Provided material:
○ ○ ○ ○

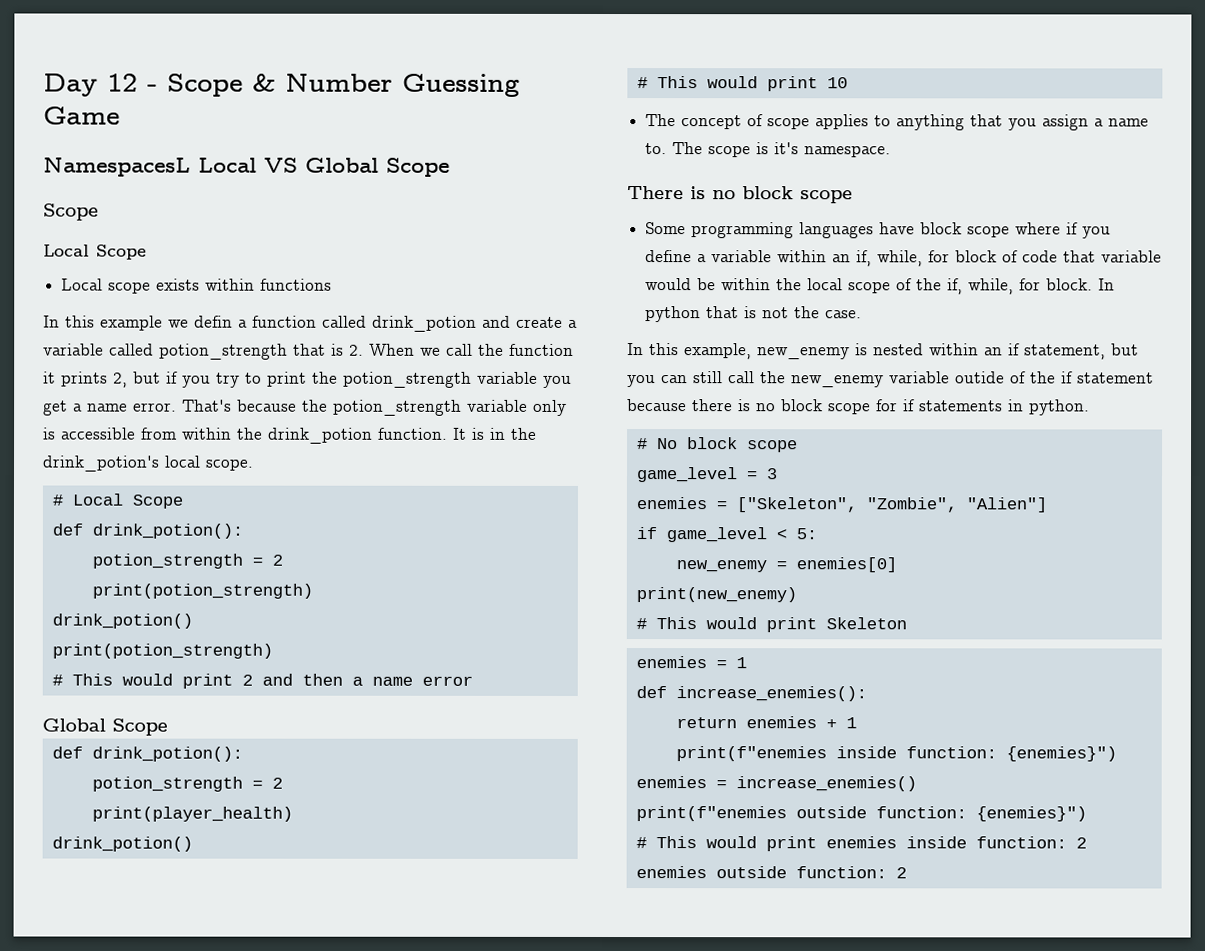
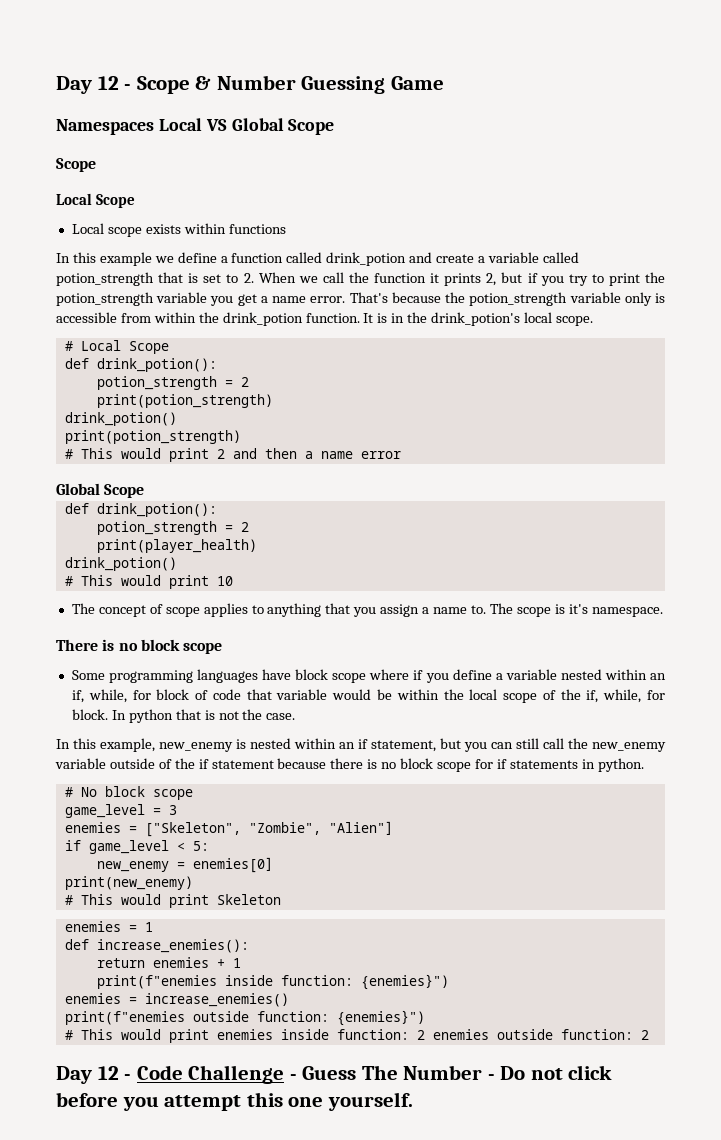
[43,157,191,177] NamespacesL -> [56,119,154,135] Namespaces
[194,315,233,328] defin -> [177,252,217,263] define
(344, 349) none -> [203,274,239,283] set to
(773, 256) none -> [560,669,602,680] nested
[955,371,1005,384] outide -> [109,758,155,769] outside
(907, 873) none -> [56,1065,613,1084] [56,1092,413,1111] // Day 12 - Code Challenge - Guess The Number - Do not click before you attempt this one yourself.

○ ○ ○ ○

Activity: Give back the full listing verbatim, skipping each picture.

Response area:
[43,157,191,177] NamespacesL -> [56,119,154,135] Namespaces
[194,315,233,328] defin -> [177,252,217,263] define
(344, 349) none -> [203,274,239,283] set to
(773, 256) none -> [560,669,602,680] nested
[955,371,1005,384] outide -> [109,758,155,769] outside
(907, 873) none -> [56,1065,613,1084] [56,1092,413,1111] // Day 12 - Code Challenge - Guess The Number - Do not click before you attempt this one yourself.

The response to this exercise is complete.